My boondocking dreamscape then spun me round like a cyclone… a funeral, the wind whipping at jacketless mourners like crows in the dead of winter. The mourners were teeth chattering in the face of an early spring blast straight outta the Arctic Circle. It was the pure indifference of Mother Nature… the whole damn universe a cosmic joke, a punchline as old as life itself.

And i, the dreamer, was stuck. Should i help the alley cat… all bone and defiance? Or was it the pregnant dog’s turn for a meal? This was some ice-age saber-tooth dilemma, the kind that’d make Jeremiah spit fire and chew nails for breakfast.

I woke up with a jolt, sleeping bag in a tangle, a strangled scream clogged in my throat. And i had the strangest damn notion… somehow, that robot cat in the nursing home, the alley cat, and the song, they were all connected. Many sides of the same warped die, mechanical pity thrown against raw instinct… and the music of heartbreak.

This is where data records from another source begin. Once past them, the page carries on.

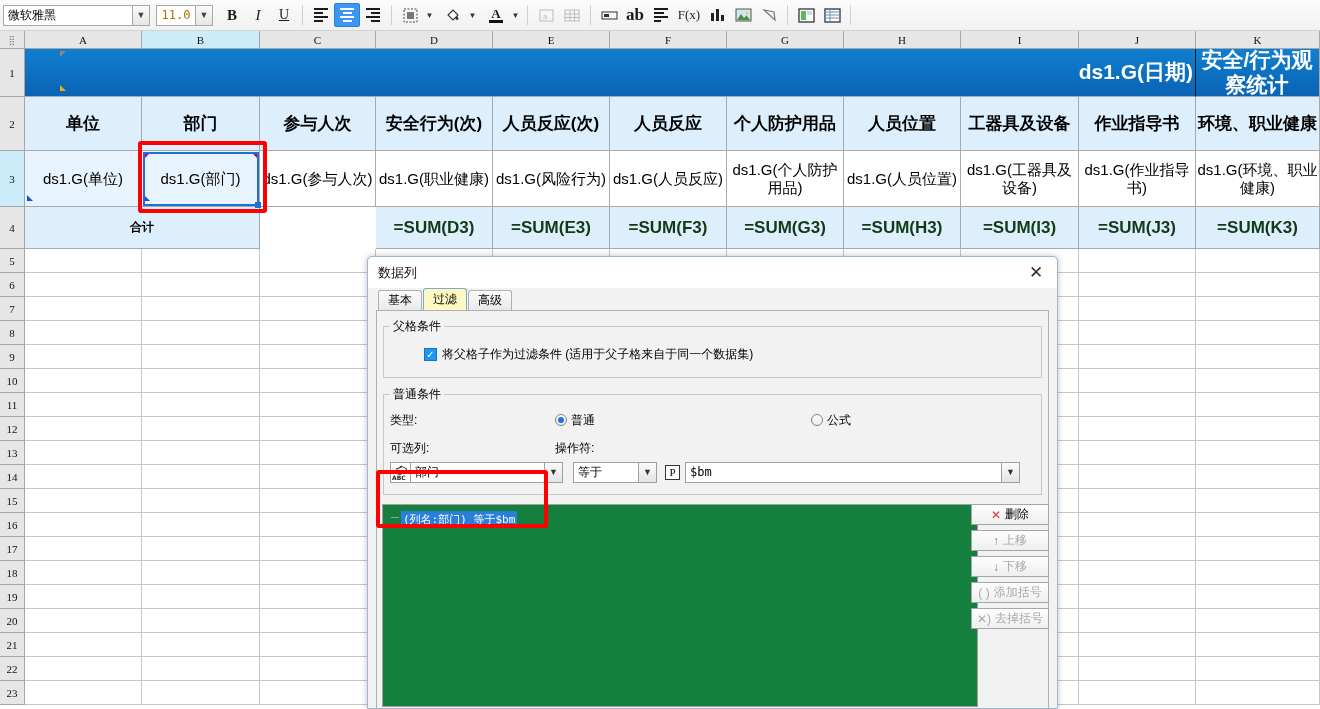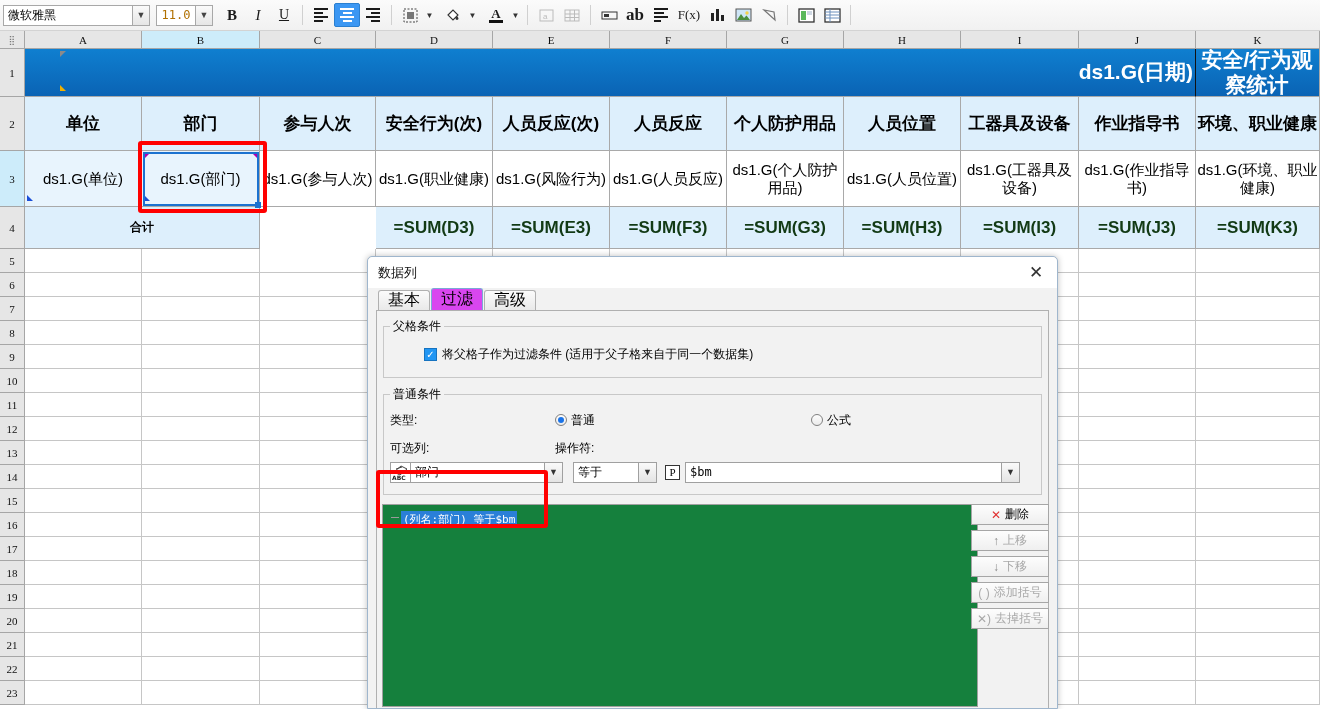--- a/index.html
+++ b/index.html
@@ -123,23 +123,23 @@
   #dlg-title .t { flex: 1; font-size: 13px; color: #111; }
   #dlg-close { width: 30px; height: 24px; display:flex; align-items:center; justify-content:center;
     font-size: 17px; color: #333; }
   #dlg-body { position: absolute; left: 0; top: 31px; right: 0; bottom: 0; padding: 0 8px; }
 
   .tabs { display: flex; align-items: flex-end; height: 22px; margin-left: 2px; }
   .tab {
     height: 20px; padding: 0 9px; background: linear-gradient(#fbfbfb,#e9e9e9);
     border: 1px solid #b0b0b0; border-bottom: none;
     border-top-left-radius: 3px; border-top-right-radius: 3px;
-    display: flex; align-items: center; font-size: 16px; margin-right: 1px; color: #000;
-  }
-  .tab.active { background: #d946ef; height: 22px; border-color: #7aa9d6; }
+    display: flex; align-items: center; font-size: 12px; margin-right: 1px; color: #000;
+  }
+  .tab.active { background: #fef9c3; height: 22px; border-color: #7aa9d6; }
   .tab.active::after{
     content:""; position:absolute; }
   .tabpane {
     position: absolute; left: 8px; right: 8px; top: 53px; bottom: 0;
     background: #f2f2f2; border: 1px solid #b0b0b0; border-bottom: none;
     padding: 7px 6px 0 6px;
   }
   fieldset.grp {
     border: 1px solid #c8c8c8; margin: 0 0 8px 0; padding: 3px 6px 7px 6px;
   }

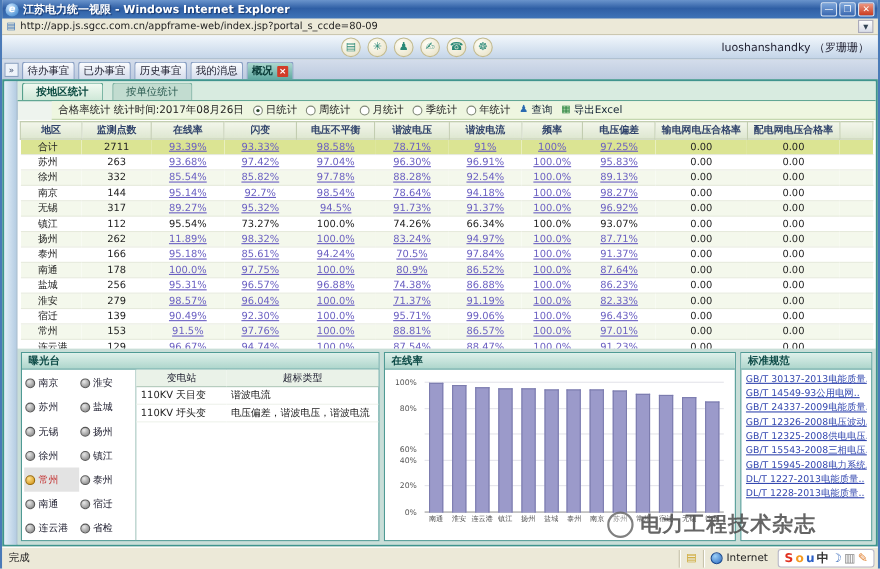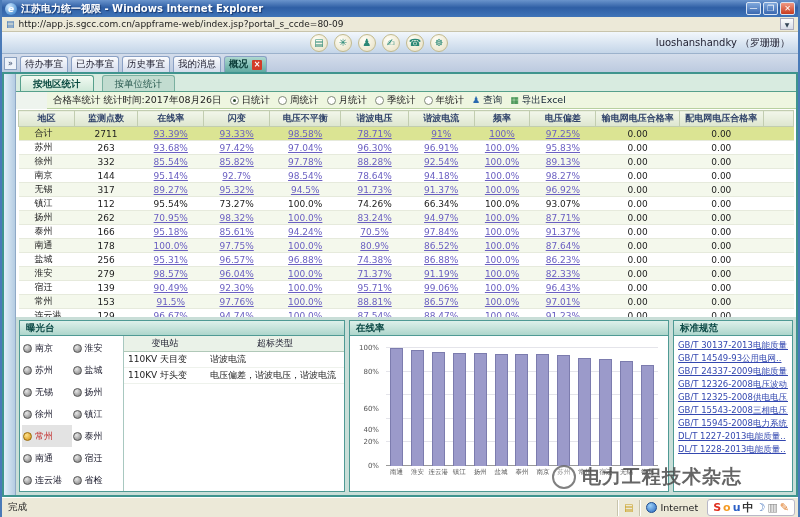--- a/index.html
+++ b/index.html
@@ -345,21 +345,21 @@
                 <td class="num">66.34%</td>
                 <td class="num">100.0%</td>
                 <td class="num">93.07%</td>
                 <td class="num">0.00</td>
                 <td class="num">0.00</td>
                 <td></td>
               </tr>
               <tr>
                 <td class="region">扬州</td>
                 <td class="num">262</td>
-                <td class="num"><span class="link">70.95%</span></td>
+                <td class="num"><span class="link">11.89%</span></td>
                 <td class="num"><span class="link">98.32%</span></td>
                 <td class="num"><span class="link">100.0%</span></td>
                 <td class="num"><span class="link">83.24%</span></td>
                 <td class="num"><span class="link">94.97%</span></td>
                 <td class="num"><span class="link">100.0%</span></td>
                 <td class="num"><span class="link">87.71%</span></td>
                 <td class="num">0.00</td>
                 <td class="num">0.00</td>
                 <td></td>
               </tr>
@@ -550,21 +550,21 @@
             </div>
           </div>
         </div>
 
         <div class="panel chart">
           <div class="panel-header">在线率</div>
           <div class="chart-area">
             <div id="yaxis">
                 <span class="ytick" style="top: 114px;">0%</span>
                 <span class="ytick" style="top: 90.4px;">20%</span>
-                <span class="ytick" style="top: 78px;">40%</span>
+                <span class="ytick" style="top: 67px;">40%</span>
                 <span class="ytick" style="top: 57px;">60%</span>
                 <span class="ytick" style="top: 19.6px;">80%</span>
                 <span class="ytick" style="top: -4px;">100%</span>
               </div>
             <div id="grid">
                 <div class="gridline zero" style="bottom: 0px;"></div>
                 <div class="gridline" style="bottom: 23.6px;"></div>
                 <div class="gridline" style="bottom: 47.2px;"></div>
                 <div class="gridline" style="bottom: 70.8px;"></div>
                 <div class="gridline" style="bottom: 94.4px;"></div>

The whole world, it seemed, was like a dreamscape where choices are never clear-cut. Maybe that’s the point, but i honestly don’t know… it was, however, time to fire up the propane stove and make the coffee and grits for another day on the road… Hot Springs or Busk!

Cheers… R.H.

Hot Springs or Busk: Chapter X (moving day)

The sun rose like a swollen blister on an already sweltering day. Even the birds seemed to chirp in half measures, as if they knew what was coming. I knew. i, Ronnie Hays, had moved more times than a traveling evangelist in tax season, and each time the hatred for the ritual burned hotter. Yet, there i was, my big bones draped in a tangle of sweat-stained Mardi Gras beads like some deranged Vegas all-you-can-eat buffet refugee.

Today wasn’t just another address change. This was the grand purge, the final shedding, a digital nomad’s vision-quest. Clothes, books, CD frisbees… remnants of a life lived on autopilot… tumbled out of the apartment in a chaotic avalanche. It was as if the past itself was getting the boot, shoved headfirst into cardboard boxes and plastic totes.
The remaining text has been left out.